A mediados del mes de noviembre y en plena noche llegó a Trece un gran búho que se coló a dormir en la cuadra de un vecino. Allí pasó tres días y dos noches, acurrucado y comiendo maíz y semillas. De hecho, no se atrevía a abandonar su refugio porque tenía miedo a las demás aves.

Cuando el hijo del dueño de la cuadra fue allí a por paja para hacer la cama de las ovejas, se asustó al ver al búho acurrucado en un rincón. Sus ojos brillantes destacaban en medio de la oscuridad y el joven salió despavorido. De hecho, no pudo ver siquiera de qué animal se trataba y fue a su padre diciéndole que había visto un ser tenebroso y acechante.

Le contó que había visto como engullía sin pensárselo dos veces a un pequeño ratoncillo de campo. La cuestión es que el chico no había visto un búho en su vida. Nunca había tenido delante de sus ojos a un animal con una mirada tan enigmática, que pudiese girar su cuello de esa manera y que emitiese un ruido tan extraño. Y por eso se sentía desconcertado.

Su padre le tranquilizó y le dijo que subiría él mismo al pajar a averiguar de qué monstruo se trataba. El hombre, al descubrir al animal, también salió corriendo. Tampoco había visto un búho en su vida.
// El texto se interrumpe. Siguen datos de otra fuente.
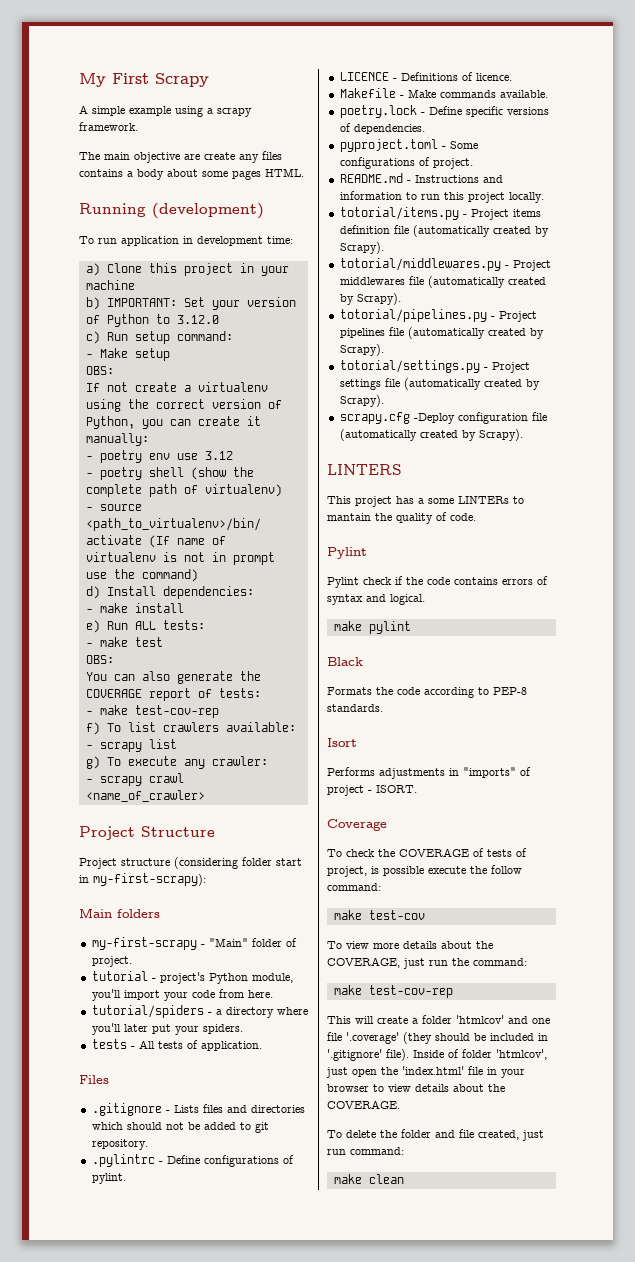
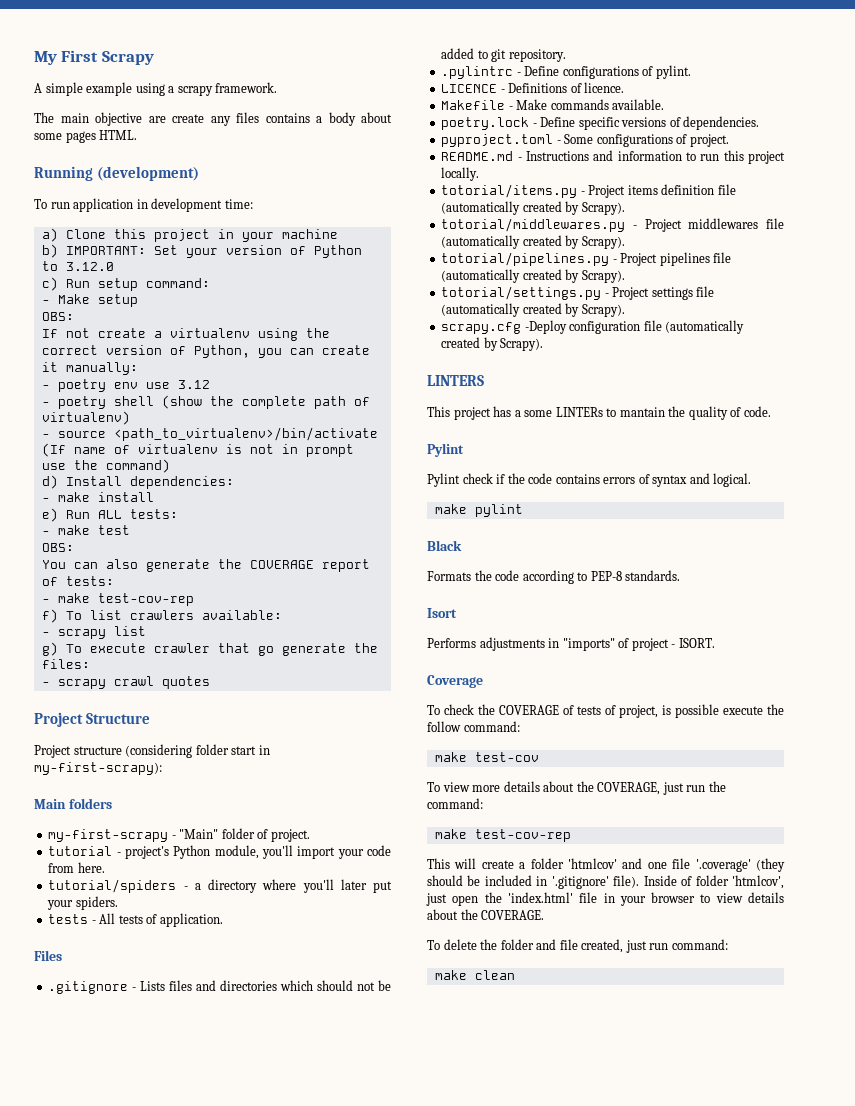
- g) To execute any crawler:
+ g) To execute crawler that go generate the files:
- - scrapy crawl <name_of_crawler>
+ - scrapy crawl quotes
Corrió a pedir ayuda a sus vecinos, a alertarles de la presencia de un animal muy peligroso y desconocido que podía poner en peligro a toda la ciudad.

U¿Quién anda ahí?n grupo de lugareños se congregaron en torno al pajar a la espera de que aquel extraño animal se decidiese a salir para poder capturarlo. Por suerte, a la mañana siguiente llegó al pueblo una joven que era una gran conocedora del mundo de las aves.

Había viajado a lo largo de todo el mundo estudiando diferentes especies y familias. Por eso, pudo decir a los habitantes de Trece que lo que tenían delante era un búho. La gente del pueblo entendió lo importante que es leer y aprender cosas para evitar tener miedo de cosas inofensivas. En este caso, de un pobre búho que lo único que buscaba era cobijo y algo que llevarse a la boca.